Could the reasoning for drop outs who were experiencing adverse reactions to Paxil have been substantiated by saying these kids had *bipolar* which disqualified them from participation in this study?
You do need to move on. You’re starting to live up to your name 🙂 Usually you don’t.
Now that GSK agree the suicidality problem exists with their drug Paxil, do they recognize their responsibility going forward? Do they have the good sense to bring Medical Affairs front and center to call the shots over Marketing and Legal? Do they understand what they need to do?
The scientific need is for a GSK-funded, independent study of the predictors of Paxil-induced suicidality and other major behavioral side effects (akathisia, completed suicide, homicide). The study should include genetic markers in addition to clinical predictors. Medical Affairs receives adverse event reports from the field, and those cases could be made available to the project. The results should be clinically pertinent.
This isn’t rocket science, you know, but it could be a good-faith step by GSK.
Ah, that word spin.
Laden’s favourite, it would appear 🙂
http://fiddaman.blogspot.co.uk/2015/09/seroxat-project-1059-laden-with.html
It’s outrageous that GSK would even attempt to spin this as positive for them… They must be really scraping the barrel if they need to spin a study that harmed (and killed) kids as something positive in terms of transparency. They really are the lowest of the low. Sociopaths galore.

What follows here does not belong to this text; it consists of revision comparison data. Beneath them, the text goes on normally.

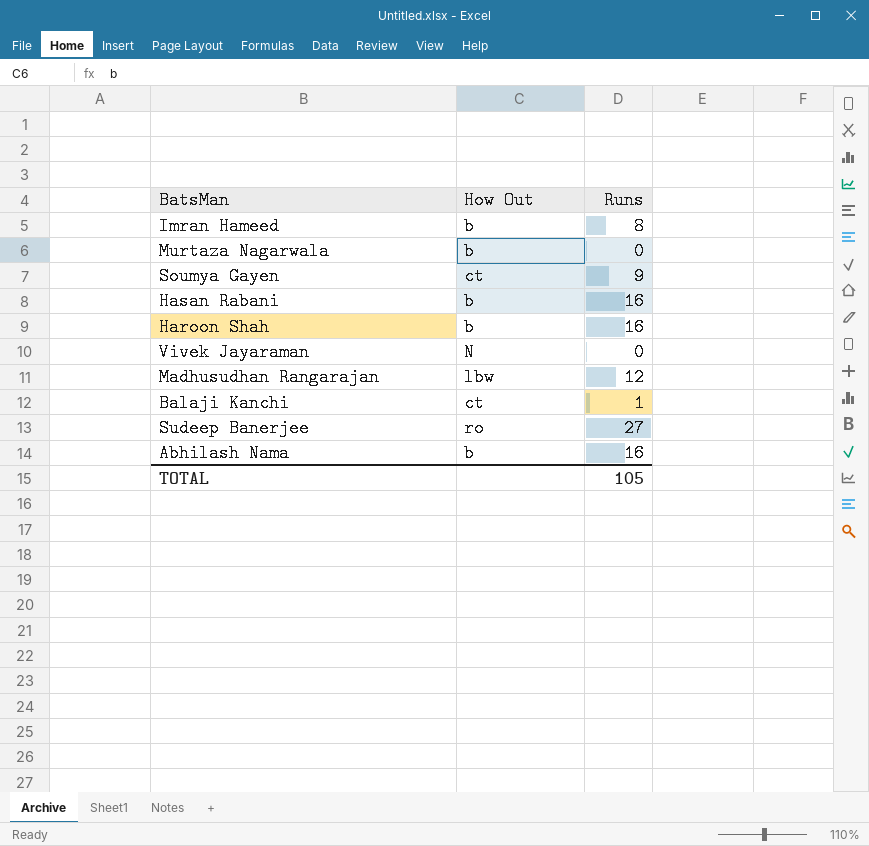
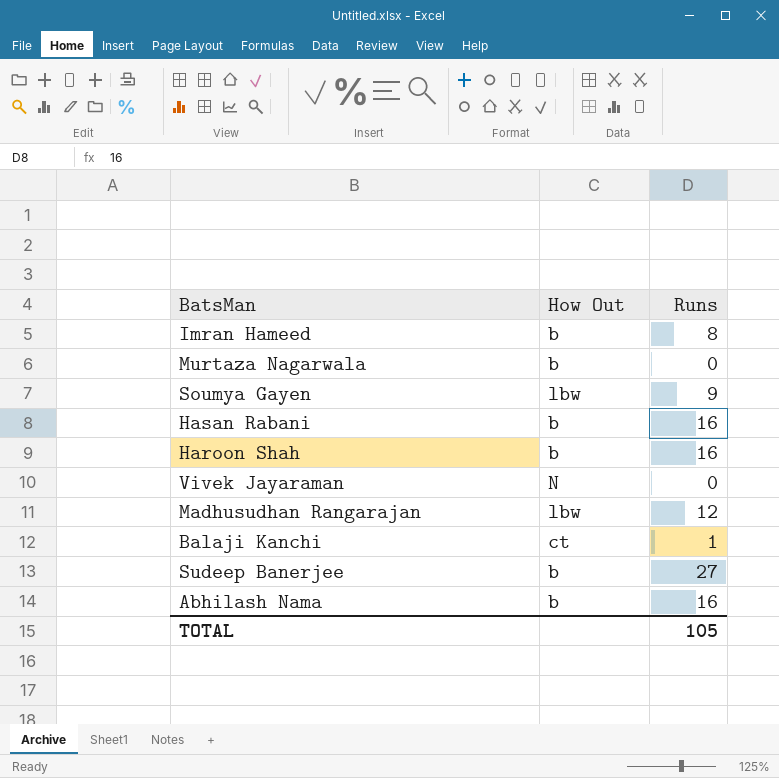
Soumya Gayen | How Out: ct -> lbw
Sudeep Banerjee | How Out: ro -> b

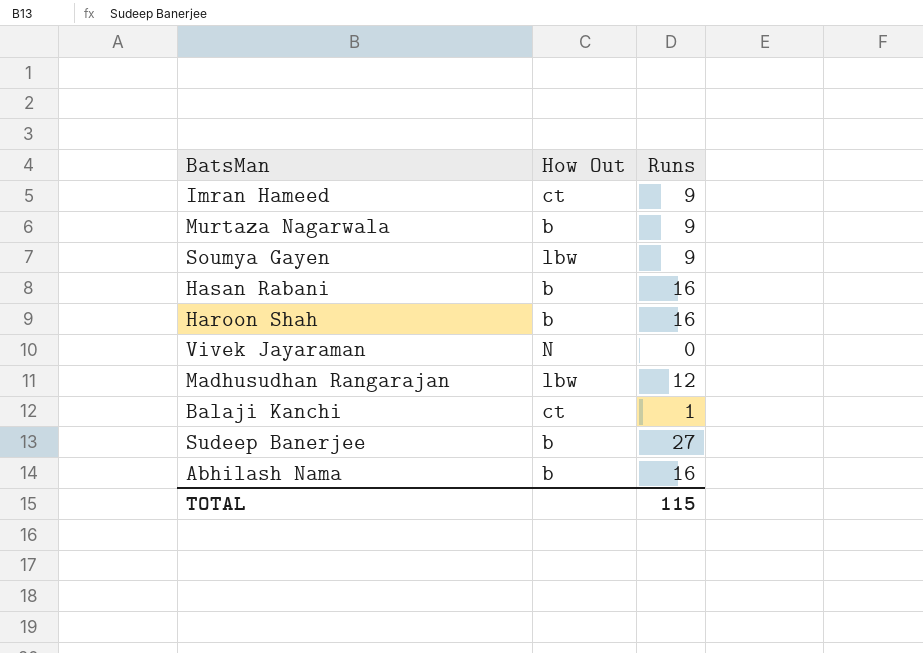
Imran Hameed | How Out: b -> ct
Imran Hameed | Runs: 8 -> 9
Murtaza Nagarwala | Runs: 0 -> 9
TOTAL | Runs: 105 -> 115

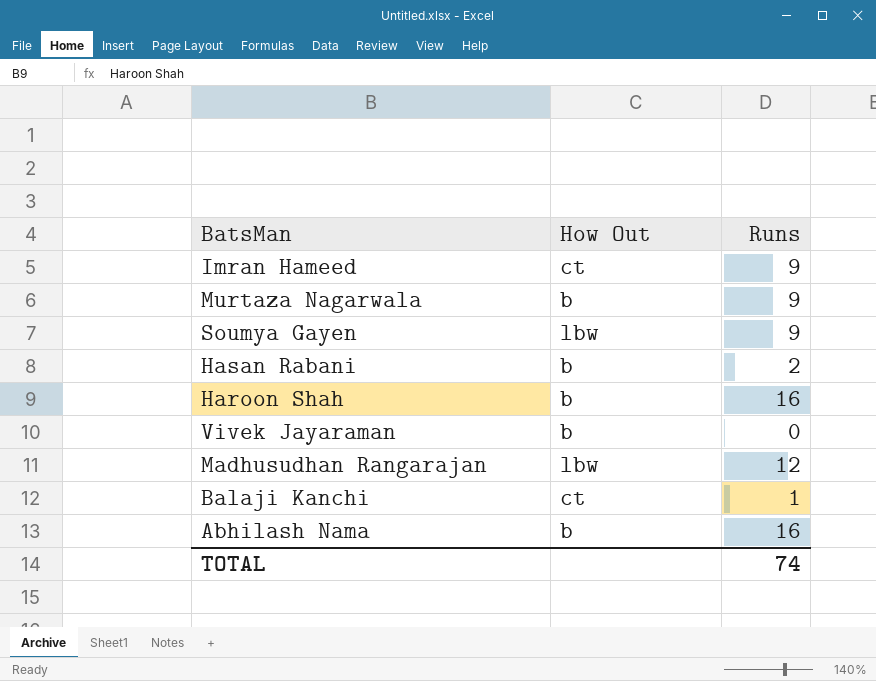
row Sudeep Banerjee: b | 27 -> none
Hasan Rabani | Runs: 16 -> 2
Vivek Jayaraman | How Out: N -> b
TOTAL | Runs: 115 -> 74

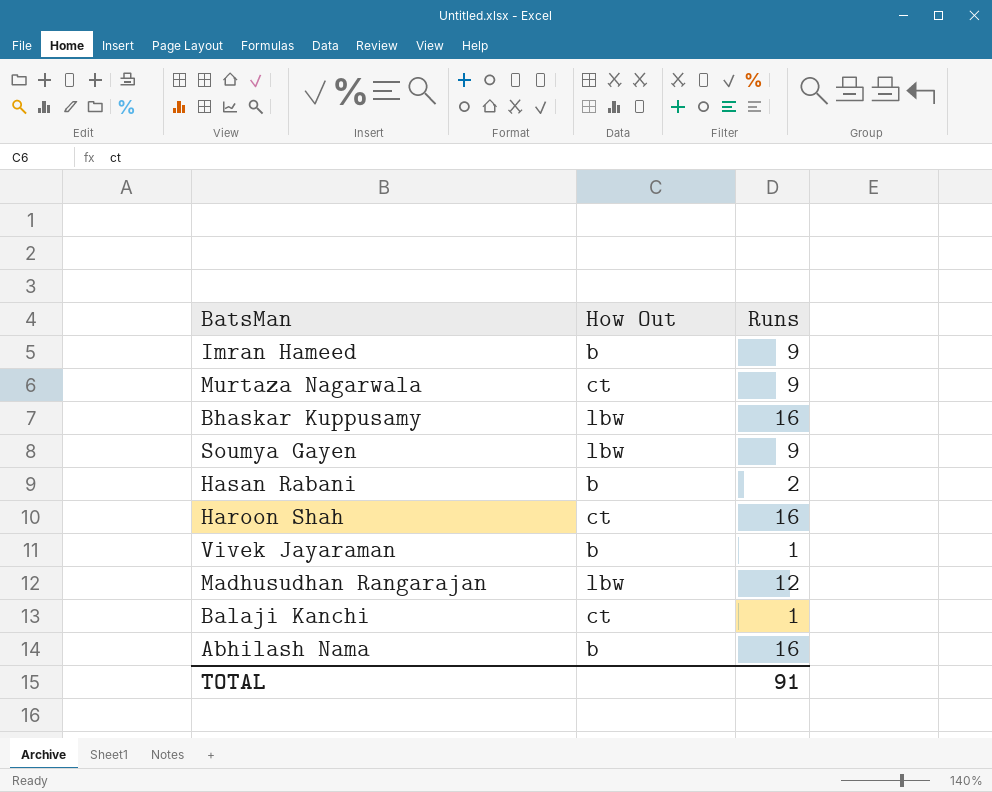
Imran Hameed | How Out: ct -> b
Murtaza Nagarwala | How Out: b -> ct
row Bhaskar Kuppusamy: none -> lbw | 16
Haroon Shah | How Out: b -> ct
Vivek Jayaraman | Runs: 0 -> 1
TOTAL | Runs: 74 -> 91

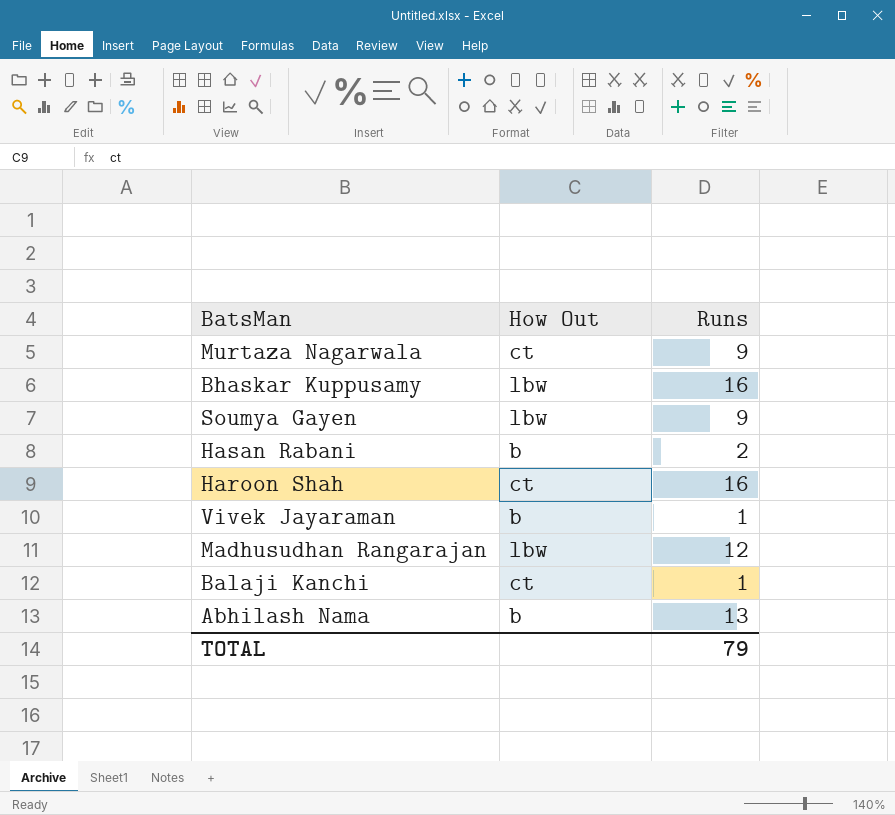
row Imran Hameed: b | 9 -> none
Abhilash Nama | Runs: 16 -> 13
TOTAL | Runs: 91 -> 79

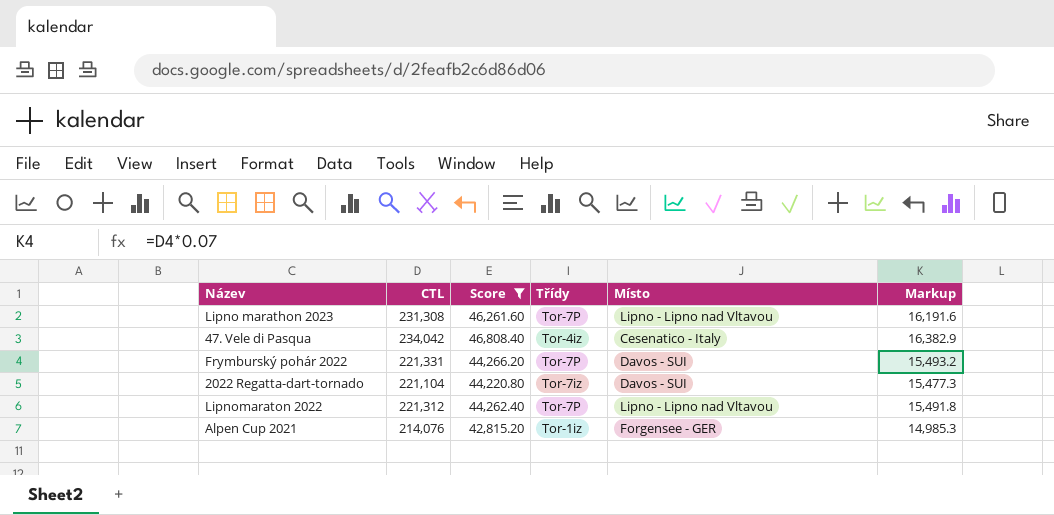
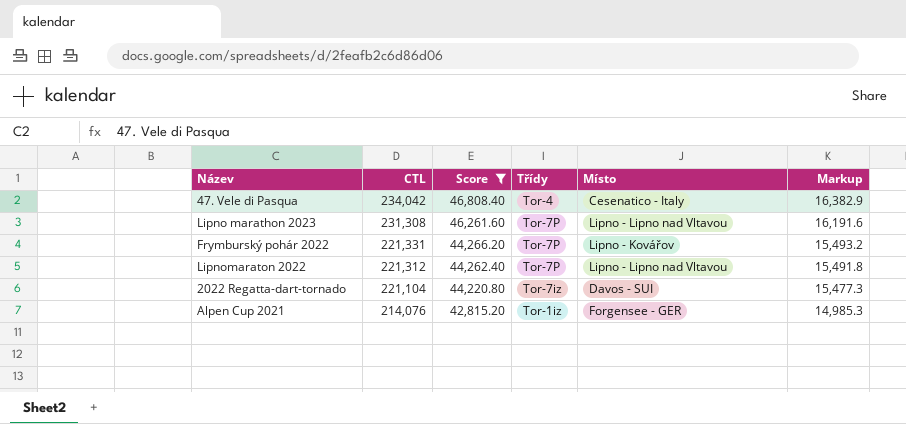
row order: none -> CTL descending
47. Vele di Pasqua | Třídy: Tor-4iz -> Tor-4
Frymburský pohár 2022 | Místo: Davos - SUI -> Lipno - Kovářov

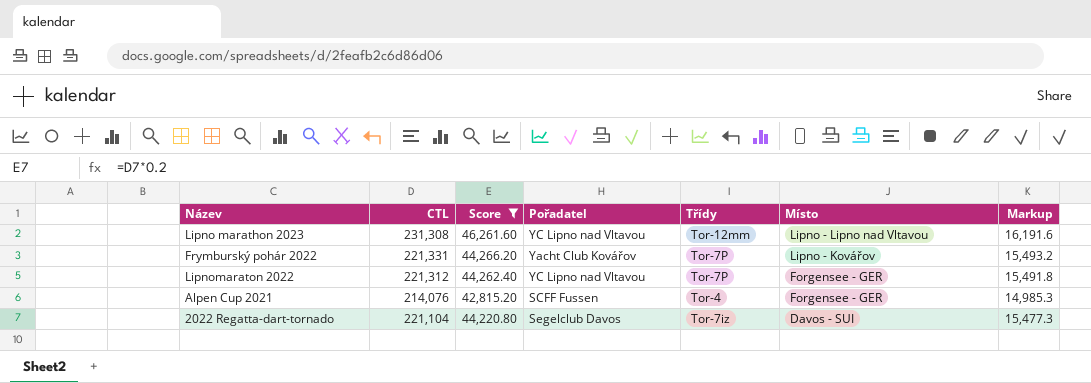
row order: CTL descending -> Místo descending
column Pořadatel | position: none -> 4
row 47. Vele di Pasqua: 234,042 | 46,808.40 | Tor-4 | Cesenatico - Italy | 16,382.9 -> none
Lipno marathon 2023 | Třídy: Tor-7P -> Tor-12mm
Lipnomaraton 2022 | Místo: Lipno - Lipno nad Vltavou -> Forgensee - GER
Alpen Cup 2021 | Třídy: Tor-1iz -> Tor-4

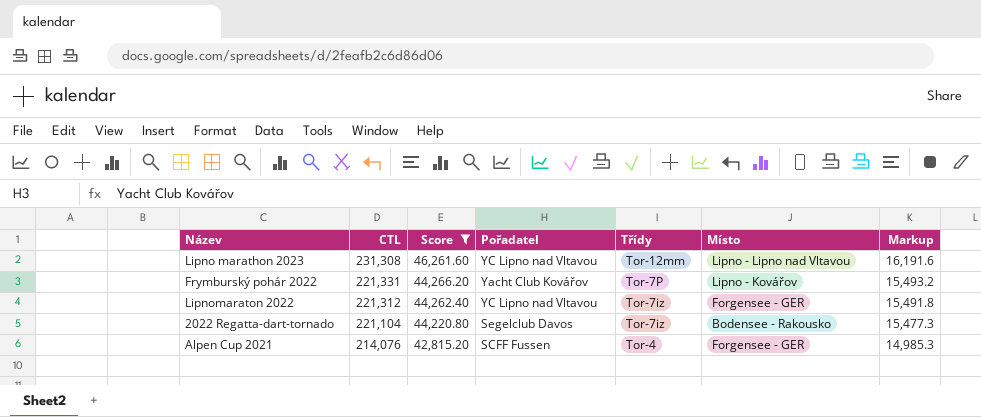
row order: Místo descending -> CTL descending
Lipnomaraton 2022 | Třídy: Tor-7P -> Tor-7iz
2022 Regatta-dart-tornado | Místo: Davos - SUI -> Bodensee - Rakousko

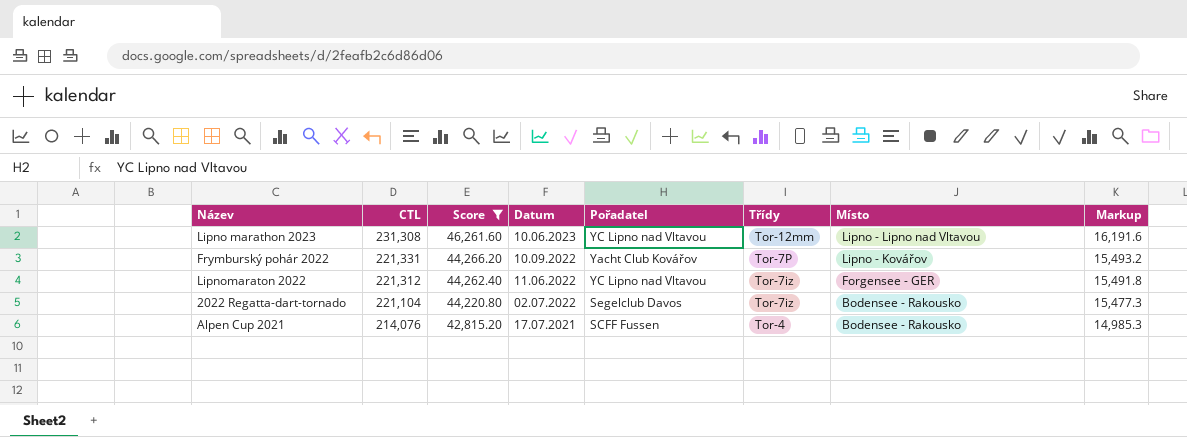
column Datum | position: none -> 4
Alpen Cup 2021 | Místo: Forgensee - GER -> Bodensee - Rakousko

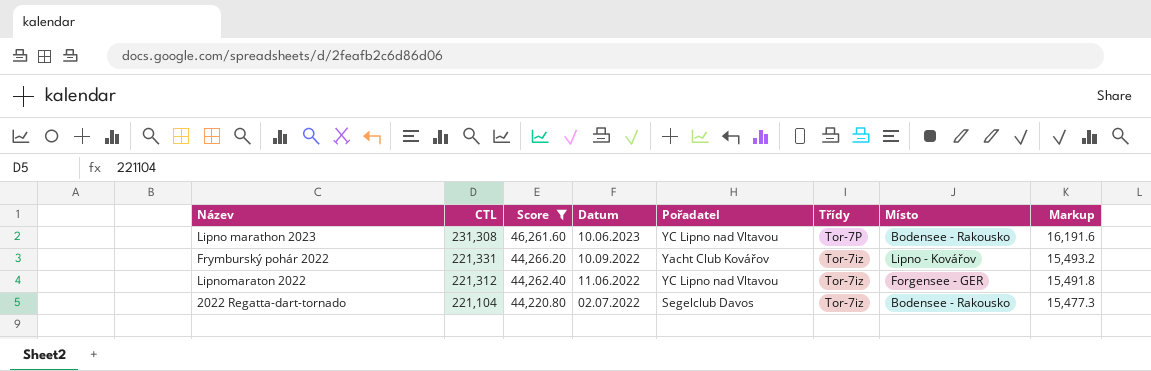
row Alpen Cup 2021: 214,076 | 42,815.20 | 17.07.2021 | SCFF Fussen | Tor-4 | Bodensee - Rakousko | 14,985.3 -> none
Lipno marathon 2023 | Třídy: Tor-12mm -> Tor-7P
Lipno marathon 2023 | Místo: Lipno - Lipno nad Vltavou -> Bodensee - Rakousko
Frymburský pohár 2022 | Třídy: Tor-7P -> Tor-7iz

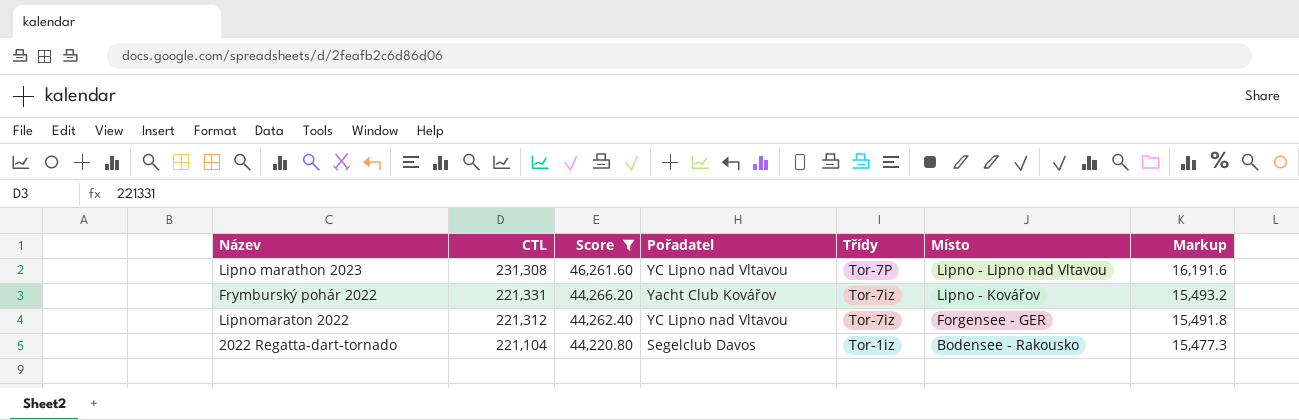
column Datum | position: 4 -> none
Lipno marathon 2023 | Místo: Bodensee - Rakousko -> Lipno - Lipno nad Vltavou
2022 Regatta-dart-tornado | Třídy: Tor-7iz -> Tor-1iz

I think at this point it’s an impasse.
AACAP can choose not to retract the publication of the article.
And doctors can choose not to pay dues to the organization and not give them respect as they’ve forfeited any claims to it.
The antidote to the appeal to authority is to claim, rightly, that respect is earned not deserved.
BTW boring doesn’t just means tedious, it also means digging a hole deep. I feel that a big bloated dysfunctional zeppelin has been popped so thank you for the public service.
There’s nothing like being told that you’re defective, because you lack “resilience”, because you lost the genetic lottery on behalf of a drug induced state to make ya’ wanna’ say, “Thanks, psychiatry. Thanks a lot. Couldn’t have been worse without ya’.
As Mickey says: “I’ve seen a number of such patients who have had persistent self image problems from SSRI Adverse Events they didn’t know were from the drug.”
There are literally millions of people who think they “need the drug” for life because they had difficulty withdrawing from it. They believe this proves they have a “chemical imbalance” or a progressive brain disease or a deep psychiatric flaw, not to mention those, as Katie Higgins noted, who were diagnosed “bipolar” and put on unnecessary drug cocktails.
This is affecting millions, for years, and years. It’s truly a public health issue. What can medicine do to remedy this?